**Raw data:**
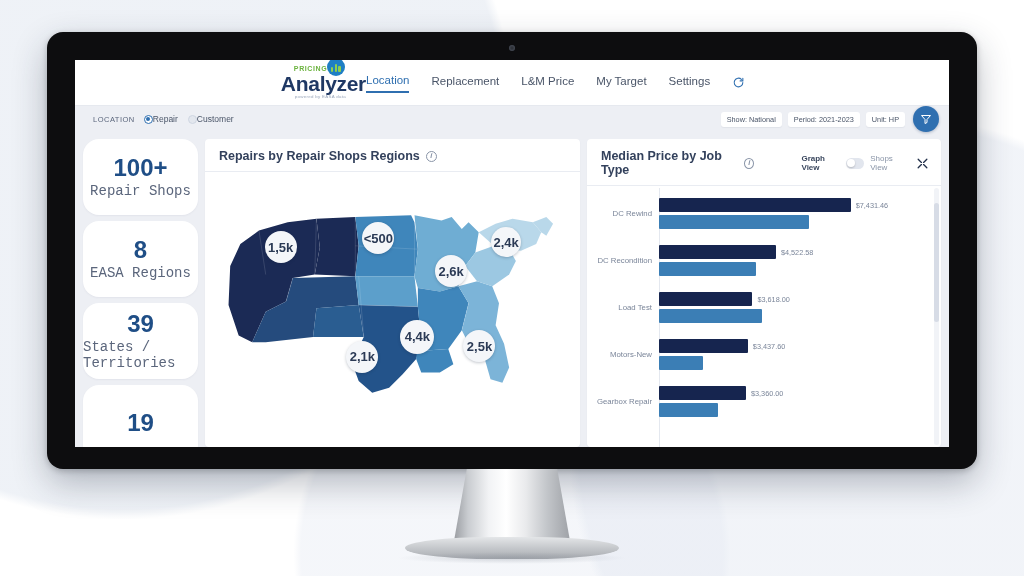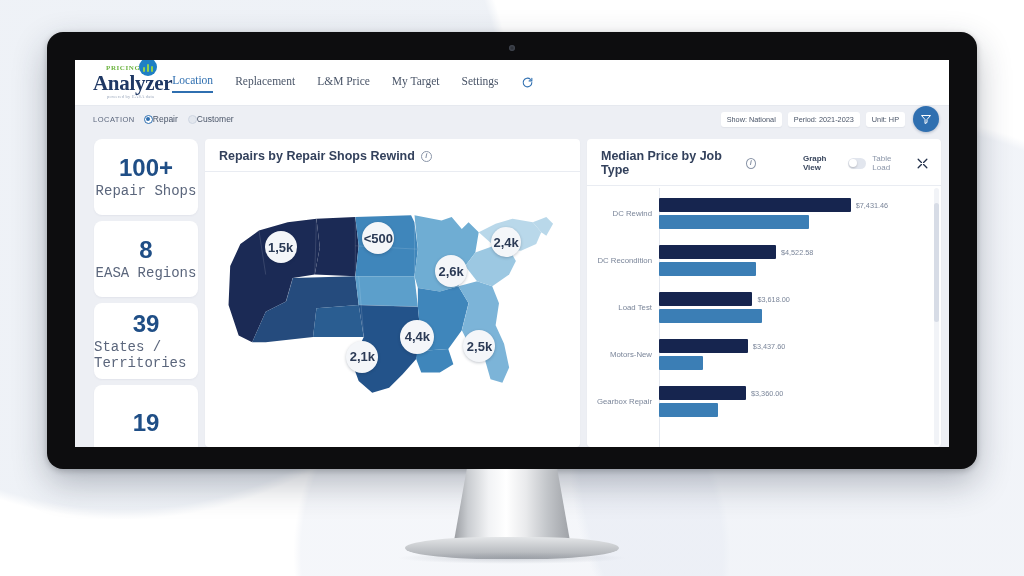--- a/index.html
+++ b/index.html
@@ -67,11 +67,10 @@
   
   .topbar {
     height: 46px; background: #ffffff;
-    display: flex; align-items: center; justify-content: flex-start;
+    display: flex; align-items: center; justify-content: center;
     padding: 0 16px 0 18px;
     border-bottom: 1px solid #e6e9ef;
     flex: none;
-    font-family: Liberation Serif, serif;
   }
   .logo { display: flex; flex-direction: column; line-height: 1; position: relative; }
   .logo-pricing {

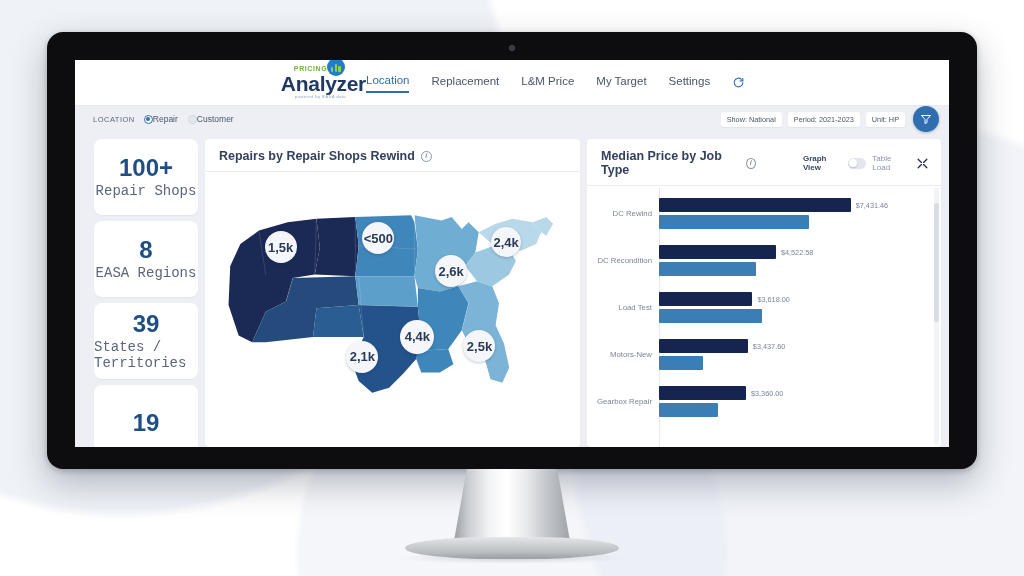--- a/index.html
+++ b/index.html
@@ -146,11 +146,10 @@
   
   .kpi-col { width: 115px; display: flex; flex-direction: column; gap: 6px; flex: none; }
   .kpi-card {
-    background: #fff; border-radius: 8px; flex: none;
+    background: #fff; border-radius: 16px; flex: none;
     height: 76px;
     display: flex; flex-direction: column; align-items: center; justify-content: center;
     box-shadow: 0 1px 2px rgba(60,72,95,.06);
-    margin-left: 11px;
   }
   .kpi-value { font-size: 24px; font-weight: bold; color: #1f4e86; line-height: 1.05; }
   .kpi-label { font-size: 14px; color: #5b667c; margin-top: 3px; font-family: Liberation Mono, monospace; }

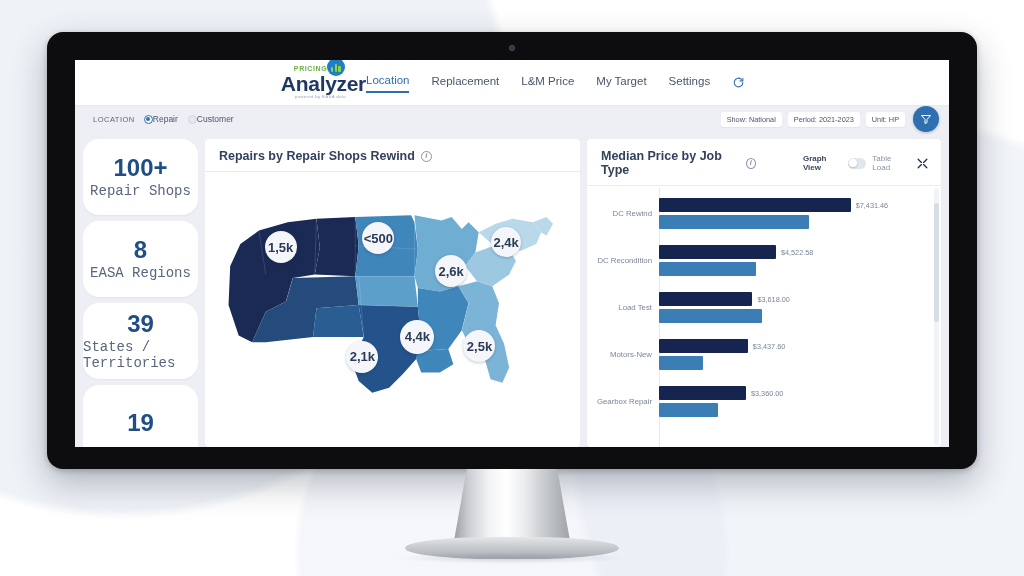--- a/index.html
+++ b/index.html
@@ -316,7 +316,7 @@
         <div class="panel panel-map">
           <div class="panel-head">
             <div class="panel-title">
-              <span>Repairs by Repair Shops Rewind</span>
+              <span>Repairs by Repair Shops Regions</span>
               <span class="info-icon">i</span>
             </div>
           </div>

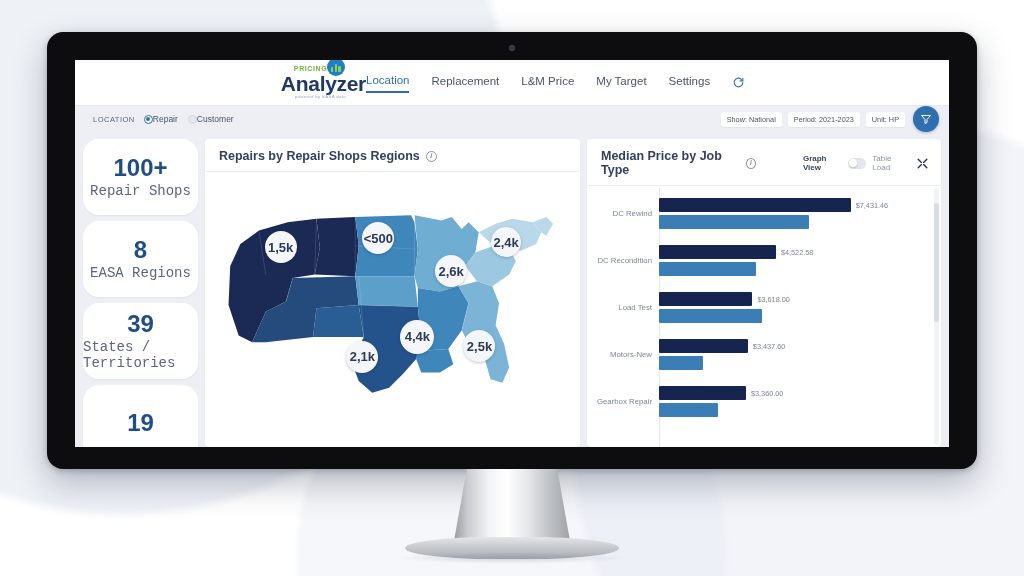--- a/index.html
+++ b/index.html
@@ -378,7 +378,7 @@
             <div class="view-toggle">
               <span class="view-lbl active">Graph View</span>
               <span class="switch"></span>
-              <span class="view-lbl">Table Load</span>
+              <span class="view-lbl">Shops View</span>
               <span class="expand-icon">
                 <svg width="13" height="13" viewBox="0 0 24 24" fill="none" stroke="#22304a" stroke-width="2.4" stroke-linecap="round">
                   <path d="M4 4l6 6M20 4l-6 6M4 20l6-6M20 20l-6-6"></path>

**Instructions to follow:** All entries are to be retyped exactly. Omit any embedded images.

**Output below:**
--- a/index.html
+++ b/index.html
@@ -67,11 +67,10 @@
   
   .topbar {
     height: 46px; background: #ffffff;
-    display: flex; align-items: center; justify-content: flex-start;
+    display: flex; align-items: center; justify-content: center;
     padding: 0 16px 0 18px;
     border-bottom: 1px solid #e6e9ef;
     flex: none;
-    font-family: Liberation Serif, serif;
   }
   .logo { display: flex; flex-direction: column; line-height: 1; position: relative; }
   .logo-pricing {

--- a/index.html
+++ b/index.html
@@ -146,11 +146,10 @@
   
   .kpi-col { width: 115px; display: flex; flex-direction: column; gap: 6px; flex: none; }
   .kpi-card {
-    background: #fff; border-radius: 8px; flex: none;
+    background: #fff; border-radius: 16px; flex: none;
     height: 76px;
     display: flex; flex-direction: column; align-items: center; justify-content: center;
     box-shadow: 0 1px 2px rgba(60,72,95,.06);
-    margin-left: 11px;
   }
   .kpi-value { font-size: 24px; font-weight: bold; color: #1f4e86; line-height: 1.05; }
   .kpi-label { font-size: 14px; color: #5b667c; margin-top: 3px; font-family: Liberation Mono, monospace; }

--- a/index.html
+++ b/index.html
@@ -316,7 +316,7 @@
         <div class="panel panel-map">
           <div class="panel-head">
             <div class="panel-title">
-              <span>Repairs by Repair Shops Rewind</span>
+              <span>Repairs by Repair Shops Regions</span>
               <span class="info-icon">i</span>
             </div>
           </div>

--- a/index.html
+++ b/index.html
@@ -378,7 +378,7 @@
             <div class="view-toggle">
               <span class="view-lbl active">Graph View</span>
               <span class="switch"></span>
-              <span class="view-lbl">Table Load</span>
+              <span class="view-lbl">Shops View</span>
               <span class="expand-icon">
                 <svg width="13" height="13" viewBox="0 0 24 24" fill="none" stroke="#22304a" stroke-width="2.4" stroke-linecap="round">
                   <path d="M4 4l6 6M20 4l-6 6M4 20l6-6M20 20l-6-6"></path>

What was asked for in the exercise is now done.